Cancellation Shields and Scoped Lifestyle Resource Management

Unlike unstructured concurrency, structured concurrency has a cancellation mechanism to stop the work of the task and its children. On cancellation, it synchronously stops the entire task tree down through a shared mechanism for signalling cancellation. This mechanism is cooperative in the sense that the actual cancellation effect and report must be triggered by a check.

Library and Application authors have the freedom to choose how their types react and report on cancellation. Depending on the type of work done, the author can decide where to put the cancellation check and whether to return or discard the partial result. The Foundation standard library has automatic checks for cancellation in some of its async APIs, like for example in Task.sleep(nanoseconds:). We'll be using this in our examples below.

The approach to handling cancellation varies based on the type of work being done. In most cases, we simply want to stop the request or commands. However, in certain situations, you may need to perform clean-up on a resource regardless of whether the task completes successfully or is canceled due to an external or internal failure. But how would you handle this if a parent node cancels the entire task tree while a child node is still performing the necessary clean-up?

The solution is to protect the asynchronous task from being canceled. This is known as a "cancellation shield" or "async shield." In Swift, this involves wrapping the asynchronous function in a Task and immediately requesting its value:

Task {
    await work()
}.value

A shielded task can be grouped with other cancellable tasks inside a parent task. When the parent task is canceled, the cancellation will successfully stop the cancellable child tasks, but the shielded async task will continue to run uninterrupted.

I'd love to dive into an example right away, but bear with me a bit longer so I can present it more clearly. To set things up, let's first discuss scoped resource lifestyle management.

Scoped lifestyle management and with-style methods

When defining "lifestyles" for a resource, a scoped lifestyle refers to creating a single instance of a resource within a clearly defined scope. When the scope ends, so does the resource's lifetime. In Swift, this scoped lifecycle often appears in the form of “with-style” methods.

"with-style" functions provide access to one instance of a resource and do the "cleaning" of the resource when the underlying scope ends. There are many example of these methods in the standard library like the with(Throwing/Discarding)TaskGroup family, and array.withUnsafeBytes to name a few.

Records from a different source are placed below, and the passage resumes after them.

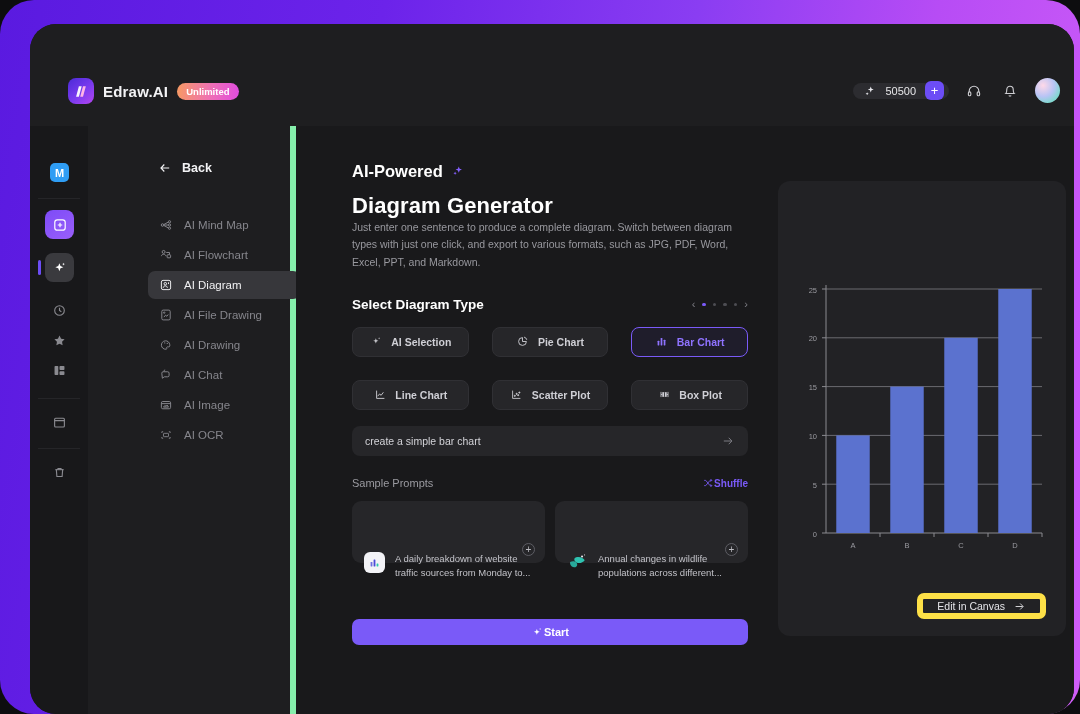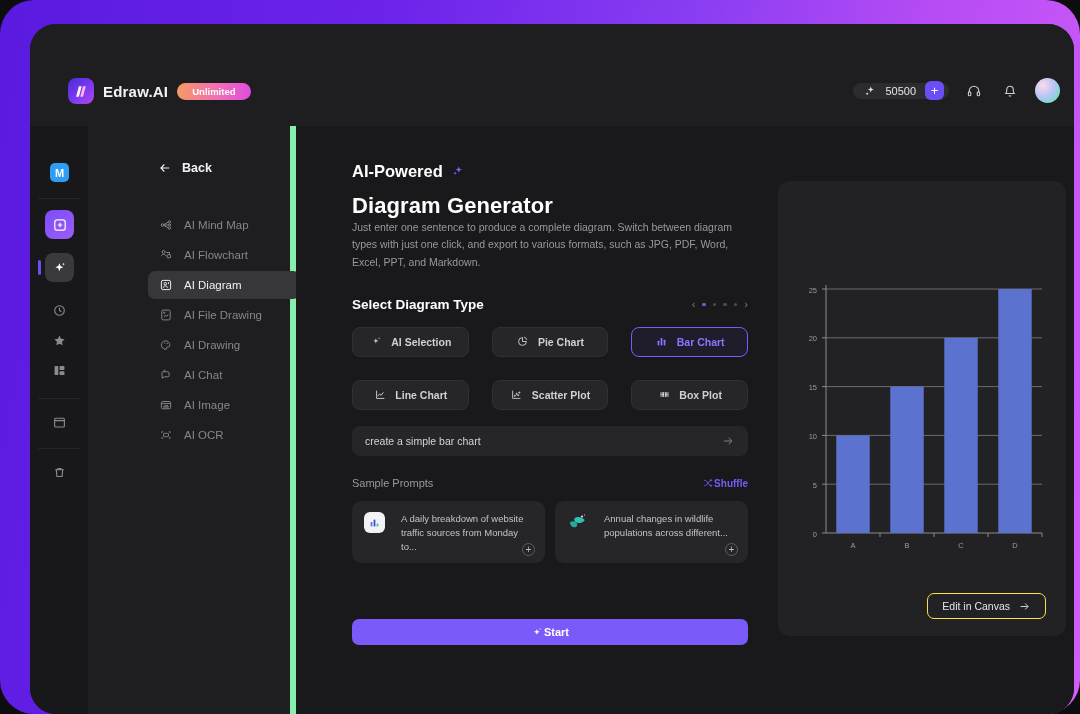"Unlimited" .badge-unl { padding: 3px 15px -> 3px 9px }
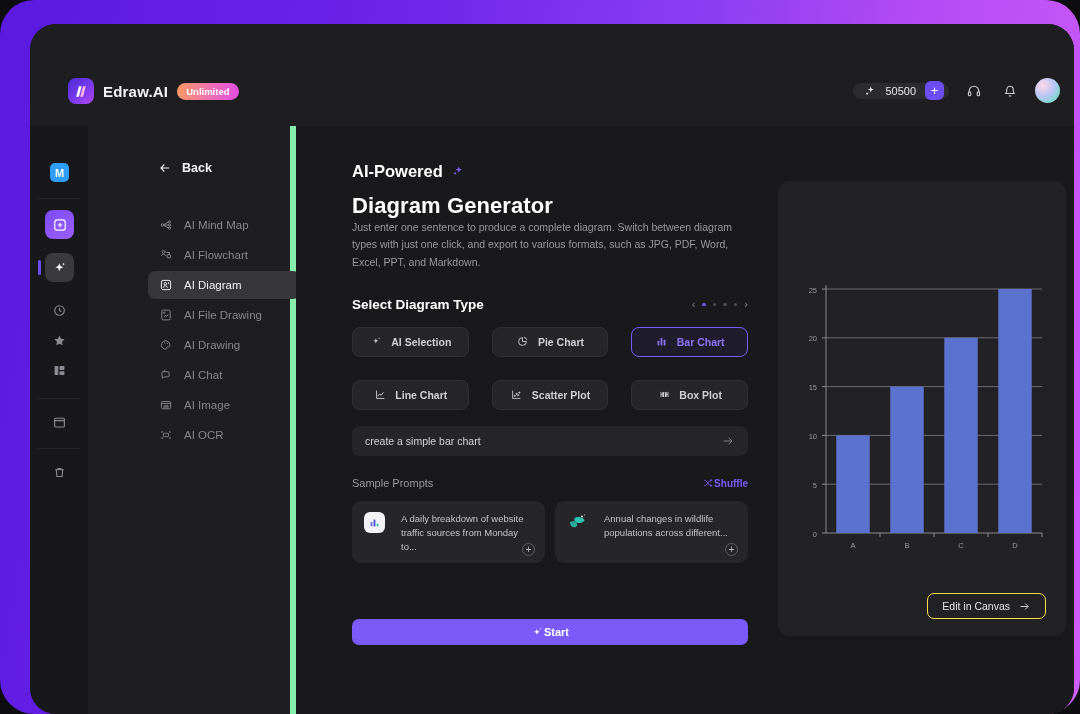"A daily breakdown of website" .card-top { gap: 16px -> 10px; margin-top: none -> 40px }
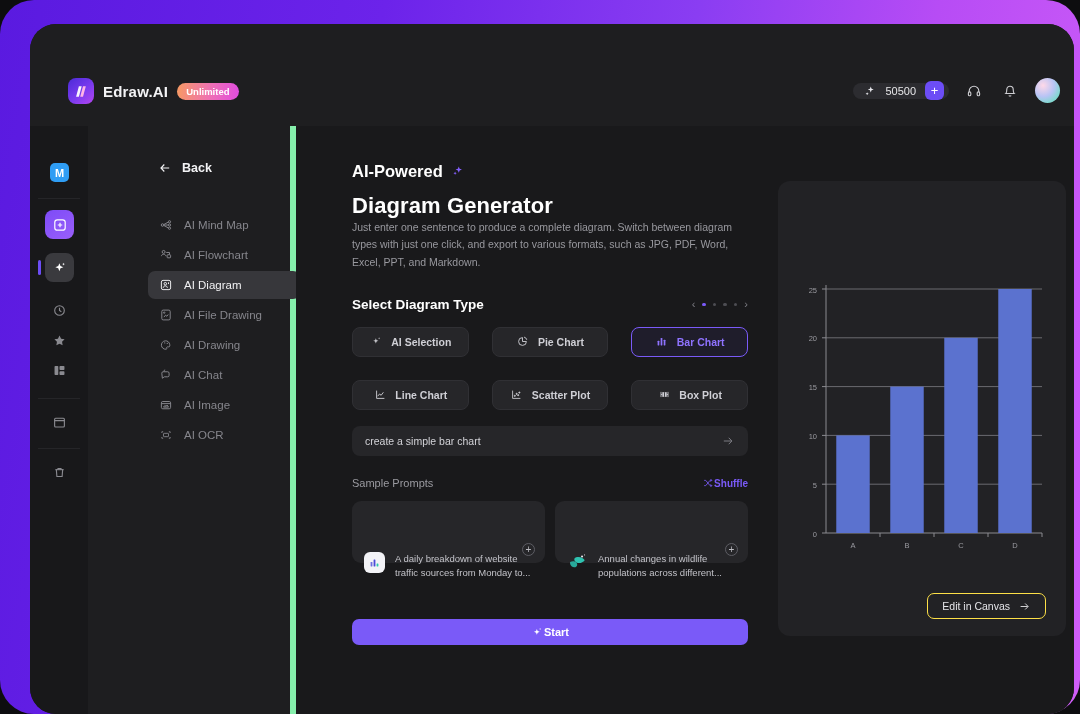"Edit in Canvas" .edit-btn { border: 1px solid #fde047 -> 6px solid #fde047 }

// Before destroying the TaskGroup, all tasks inside the group must have been awaited.
try await withTaskGroup(...) { group in 
    // Add task to the group
}

try await withThrowingTaskGroup(...) { group in 
    // Add task to the group
}

try await withDiscardingTaskGroup(...) { group in 
    // Add task to the group
}

[1,2,3].withUnsafeBytes { pointer in
    // The pointer argument is valid only for the duration of the function's execution.
}

In the server-side ecosystem we find postgresClient.withConnection from PostgresNIO.

postgresClient.withConnection { connection in 
	// Leases a connection for the provided closure's lifetime
}

In all of these methods is wrong to store the resource (pointer, connection or TaskGroup) for later use.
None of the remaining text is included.